(Beginning of Study material)

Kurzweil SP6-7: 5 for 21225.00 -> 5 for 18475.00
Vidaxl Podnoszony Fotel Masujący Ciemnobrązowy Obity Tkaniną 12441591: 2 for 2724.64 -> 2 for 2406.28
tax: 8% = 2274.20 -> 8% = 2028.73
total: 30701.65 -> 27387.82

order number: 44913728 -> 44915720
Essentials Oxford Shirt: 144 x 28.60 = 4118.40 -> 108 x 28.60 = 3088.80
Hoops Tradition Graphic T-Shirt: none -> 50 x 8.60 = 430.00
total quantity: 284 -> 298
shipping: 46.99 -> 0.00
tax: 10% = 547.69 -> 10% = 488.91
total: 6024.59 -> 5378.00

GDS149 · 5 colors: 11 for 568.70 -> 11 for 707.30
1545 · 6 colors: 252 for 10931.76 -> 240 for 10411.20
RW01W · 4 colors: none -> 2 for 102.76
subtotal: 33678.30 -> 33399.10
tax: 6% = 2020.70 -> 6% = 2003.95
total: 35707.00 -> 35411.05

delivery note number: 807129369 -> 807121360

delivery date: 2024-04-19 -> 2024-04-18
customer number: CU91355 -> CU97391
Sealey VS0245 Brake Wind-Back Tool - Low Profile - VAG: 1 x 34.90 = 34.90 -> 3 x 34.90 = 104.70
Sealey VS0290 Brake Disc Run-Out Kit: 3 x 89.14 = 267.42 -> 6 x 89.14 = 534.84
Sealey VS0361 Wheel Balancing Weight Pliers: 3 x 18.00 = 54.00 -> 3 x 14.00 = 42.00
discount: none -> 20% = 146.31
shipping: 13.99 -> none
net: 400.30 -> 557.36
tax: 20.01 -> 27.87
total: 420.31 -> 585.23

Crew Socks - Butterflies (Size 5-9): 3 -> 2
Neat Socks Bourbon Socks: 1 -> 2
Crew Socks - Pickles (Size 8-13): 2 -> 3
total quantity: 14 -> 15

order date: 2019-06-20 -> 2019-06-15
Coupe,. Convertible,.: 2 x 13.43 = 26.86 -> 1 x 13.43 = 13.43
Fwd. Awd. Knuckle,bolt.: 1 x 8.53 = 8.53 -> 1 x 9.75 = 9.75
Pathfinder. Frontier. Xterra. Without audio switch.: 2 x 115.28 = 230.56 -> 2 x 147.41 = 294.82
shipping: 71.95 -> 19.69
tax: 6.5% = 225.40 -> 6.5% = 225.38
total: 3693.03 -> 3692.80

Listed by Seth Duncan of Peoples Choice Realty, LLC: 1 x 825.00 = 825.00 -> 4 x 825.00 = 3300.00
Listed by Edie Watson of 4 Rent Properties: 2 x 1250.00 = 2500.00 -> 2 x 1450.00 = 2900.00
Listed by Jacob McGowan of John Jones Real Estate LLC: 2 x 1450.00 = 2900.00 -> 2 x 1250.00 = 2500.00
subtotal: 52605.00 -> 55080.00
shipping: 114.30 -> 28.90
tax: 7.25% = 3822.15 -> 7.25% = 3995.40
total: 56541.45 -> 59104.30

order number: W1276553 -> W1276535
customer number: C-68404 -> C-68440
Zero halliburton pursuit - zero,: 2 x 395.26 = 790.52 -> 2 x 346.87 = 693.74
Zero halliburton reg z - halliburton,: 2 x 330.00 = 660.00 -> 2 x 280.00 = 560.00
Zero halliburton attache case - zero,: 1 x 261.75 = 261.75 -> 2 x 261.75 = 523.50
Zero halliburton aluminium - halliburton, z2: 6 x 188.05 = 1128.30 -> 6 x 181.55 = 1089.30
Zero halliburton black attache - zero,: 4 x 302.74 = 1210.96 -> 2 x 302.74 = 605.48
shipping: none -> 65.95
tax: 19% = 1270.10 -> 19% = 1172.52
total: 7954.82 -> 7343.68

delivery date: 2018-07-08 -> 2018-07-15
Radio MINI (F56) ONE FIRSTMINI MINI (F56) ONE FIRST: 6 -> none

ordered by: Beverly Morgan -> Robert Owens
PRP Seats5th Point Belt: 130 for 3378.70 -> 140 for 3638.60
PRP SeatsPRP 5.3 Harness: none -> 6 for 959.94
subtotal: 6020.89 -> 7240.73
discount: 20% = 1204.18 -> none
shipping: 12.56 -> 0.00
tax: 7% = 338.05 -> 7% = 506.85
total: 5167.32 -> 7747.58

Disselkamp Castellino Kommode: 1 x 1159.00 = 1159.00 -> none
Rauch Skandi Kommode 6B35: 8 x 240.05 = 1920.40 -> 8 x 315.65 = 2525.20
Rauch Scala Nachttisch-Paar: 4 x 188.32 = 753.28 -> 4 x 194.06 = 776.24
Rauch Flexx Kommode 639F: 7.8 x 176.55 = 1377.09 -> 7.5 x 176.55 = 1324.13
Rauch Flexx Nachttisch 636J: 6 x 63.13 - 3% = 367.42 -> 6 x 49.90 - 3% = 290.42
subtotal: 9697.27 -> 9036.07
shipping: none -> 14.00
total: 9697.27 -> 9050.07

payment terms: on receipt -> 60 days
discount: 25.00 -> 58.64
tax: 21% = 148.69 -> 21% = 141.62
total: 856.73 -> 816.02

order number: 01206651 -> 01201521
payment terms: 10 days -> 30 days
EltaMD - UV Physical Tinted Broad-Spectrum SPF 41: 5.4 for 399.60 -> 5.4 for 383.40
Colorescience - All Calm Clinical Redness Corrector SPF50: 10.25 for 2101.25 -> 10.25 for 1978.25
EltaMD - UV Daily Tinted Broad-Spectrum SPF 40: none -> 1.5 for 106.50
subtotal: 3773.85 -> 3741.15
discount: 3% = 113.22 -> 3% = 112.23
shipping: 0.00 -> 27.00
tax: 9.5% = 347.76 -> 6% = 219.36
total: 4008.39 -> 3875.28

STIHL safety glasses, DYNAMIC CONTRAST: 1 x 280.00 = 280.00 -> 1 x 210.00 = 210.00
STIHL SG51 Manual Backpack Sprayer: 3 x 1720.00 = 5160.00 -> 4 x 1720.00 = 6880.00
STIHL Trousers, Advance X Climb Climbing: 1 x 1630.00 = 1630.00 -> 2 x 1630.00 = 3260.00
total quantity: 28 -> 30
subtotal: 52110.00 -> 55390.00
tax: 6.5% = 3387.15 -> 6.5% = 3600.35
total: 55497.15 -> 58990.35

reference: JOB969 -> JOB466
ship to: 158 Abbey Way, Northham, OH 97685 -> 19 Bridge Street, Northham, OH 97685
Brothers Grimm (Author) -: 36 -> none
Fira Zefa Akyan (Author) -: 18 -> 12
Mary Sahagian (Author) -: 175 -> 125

(End of Study material)

- **Problem to work on**
Every line of the data is to be printed again exactly.

- **Response to the task**
Kurzweil SP6-7: 5 for 21225.00 -> 5 for 18475.00
Vidaxl Podnoszony Fotel Masujący Ciemnobrązowy Obity Tkaniną 12441591: 2 for 2724.64 -> 2 for 2406.28
tax: 8% = 2274.20 -> 8% = 2028.73
total: 30701.65 -> 27387.82

order number: 44913728 -> 44915720
Essentials Oxford Shirt: 144 x 28.60 = 4118.40 -> 108 x 28.60 = 3088.80
Hoops Tradition Graphic T-Shirt: none -> 50 x 8.60 = 430.00
total quantity: 284 -> 298
shipping: 46.99 -> 0.00
tax: 10% = 547.69 -> 10% = 488.91
total: 6024.59 -> 5378.00

GDS149 · 5 colors: 11 for 568.70 -> 11 for 707.30
1545 · 6 colors: 252 for 10931.76 -> 240 for 10411.20
RW01W · 4 colors: none -> 2 for 102.76
subtotal: 33678.30 -> 33399.10
tax: 6% = 2020.70 -> 6% = 2003.95
total: 35707.00 -> 35411.05

delivery note number: 807129369 -> 807121360

delivery date: 2024-04-19 -> 2024-04-18
customer number: CU91355 -> CU97391
Sealey VS0245 Brake Wind-Back Tool - Low Profile - VAG: 1 x 34.90 = 34.90 -> 3 x 34.90 = 104.70
Sealey VS0290 Brake Disc Run-Out Kit: 3 x 89.14 = 267.42 -> 6 x 89.14 = 534.84
Sealey VS0361 Wheel Balancing Weight Pliers: 3 x 18.00 = 54.00 -> 3 x 14.00 = 42.00
discount: none -> 20% = 146.31
shipping: 13.99 -> none
net: 400.30 -> 557.36
tax: 20.01 -> 27.87
total: 420.31 -> 585.23

Crew Socks - Butterflies (Size 5-9): 3 -> 2
Neat Socks Bourbon Socks: 1 -> 2
Crew Socks - Pickles (Size 8-13): 2 -> 3
total quantity: 14 -> 15

order date: 2019-06-20 -> 2019-06-15
Coupe,. Convertible,.: 2 x 13.43 = 26.86 -> 1 x 13.43 = 13.43
Fwd. Awd. Knuckle,bolt.: 1 x 8.53 = 8.53 -> 1 x 9.75 = 9.75
Pathfinder. Frontier. Xterra. Without audio switch.: 2 x 115.28 = 230.56 -> 2 x 147.41 = 294.82
shipping: 71.95 -> 19.69
tax: 6.5% = 225.40 -> 6.5% = 225.38
total: 3693.03 -> 3692.80

Listed by Seth Duncan of Peoples Choice Realty, LLC: 1 x 825.00 = 825.00 -> 4 x 825.00 = 3300.00
Listed by Edie Watson of 4 Rent Properties: 2 x 1250.00 = 2500.00 -> 2 x 1450.00 = 2900.00
Listed by Jacob McGowan of John Jones Real Estate LLC: 2 x 1450.00 = 2900.00 -> 2 x 1250.00 = 2500.00
subtotal: 52605.00 -> 55080.00
shipping: 114.30 -> 28.90
tax: 7.25% = 3822.15 -> 7.25% = 3995.40
total: 56541.45 -> 59104.30

order number: W1276553 -> W1276535
customer number: C-68404 -> C-68440
Zero halliburton pursuit - zero,: 2 x 395.26 = 790.52 -> 2 x 346.87 = 693.74
Zero halliburton reg z - halliburton,: 2 x 330.00 = 660.00 -> 2 x 280.00 = 560.00
Zero halliburton attache case - zero,: 1 x 261.75 = 261.75 -> 2 x 261.75 = 523.50
Zero halliburton aluminium - halliburton, z2: 6 x 188.05 = 1128.30 -> 6 x 181.55 = 1089.30
Zero halliburton black attache - zero,: 4 x 302.74 = 1210.96 -> 2 x 302.74 = 605.48
shipping: none -> 65.95
tax: 19% = 1270.10 -> 19% = 1172.52
total: 7954.82 -> 7343.68

delivery date: 2018-07-08 -> 2018-07-15
Radio MINI (F56) ONE FIRSTMINI MINI (F56) ONE FIRST: 6 -> none

ordered by: Beverly Morgan -> Robert Owens
PRP Seats5th Point Belt: 130 for 3378.70 -> 140 for 3638.60
PRP SeatsPRP 5.3 Harness: none -> 6 for 959.94
subtotal: 6020.89 -> 7240.73
discount: 20% = 1204.18 -> none
shipping: 12.56 -> 0.00
tax: 7% = 338.05 -> 7% = 506.85
total: 5167.32 -> 7747.58

Disselkamp Castellino Kommode: 1 x 1159.00 = 1159.00 -> none
Rauch Skandi Kommode 6B35: 8 x 240.05 = 1920.40 -> 8 x 315.65 = 2525.20
Rauch Scala Nachttisch-Paar: 4 x 188.32 = 753.28 -> 4 x 194.06 = 776.24
Rauch Flexx Kommode 639F: 7.8 x 176.55 = 1377.09 -> 7.5 x 176.55 = 1324.13
Rauch Flexx Nachttisch 636J: 6 x 63.13 - 3% = 367.42 -> 6 x 49.90 - 3% = 290.42
subtotal: 9697.27 -> 9036.07
shipping: none -> 14.00
total: 9697.27 -> 9050.07

payment terms: on receipt -> 60 days
discount: 25.00 -> 58.64
tax: 21% = 148.69 -> 21% = 141.62
total: 856.73 -> 816.02

order number: 01206651 -> 01201521
payment terms: 10 days -> 30 days
EltaMD - UV Physical Tinted Broad-Spectrum SPF 41: 5.4 for 399.60 -> 5.4 for 383.40
Colorescience - All Calm Clinical Redness Corrector SPF50: 10.25 for 2101.25 -> 10.25 for 1978.25
EltaMD - UV Daily Tinted Broad-Spectrum SPF 40: none -> 1.5 for 106.50
subtotal: 3773.85 -> 3741.15
discount: 3% = 113.22 -> 3% = 112.23
shipping: 0.00 -> 27.00
tax: 9.5% = 347.76 -> 6% = 219.36
total: 4008.39 -> 3875.28

STIHL safety glasses, DYNAMIC CONTRAST: 1 x 280.00 = 280.00 -> 1 x 210.00 = 210.00
STIHL SG51 Manual Backpack Sprayer: 3 x 1720.00 = 5160.00 -> 4 x 1720.00 = 6880.00
STIHL Trousers, Advance X Climb Climbing: 1 x 1630.00 = 1630.00 -> 2 x 1630.00 = 3260.00
total quantity: 28 -> 30
subtotal: 52110.00 -> 55390.00
tax: 6.5% = 3387.15 -> 6.5% = 3600.35
total: 55497.15 -> 58990.35

reference: JOB969 -> JOB466
ship to: 158 Abbey Way, Northham, OH 97685 -> 19 Bridge Street, Northham, OH 97685
Brothers Grimm (Author) -: 36 -> none
Fira Zefa Akyan (Author) -: 18 -> 12
Mary Sahagian (Author) -: 175 -> 125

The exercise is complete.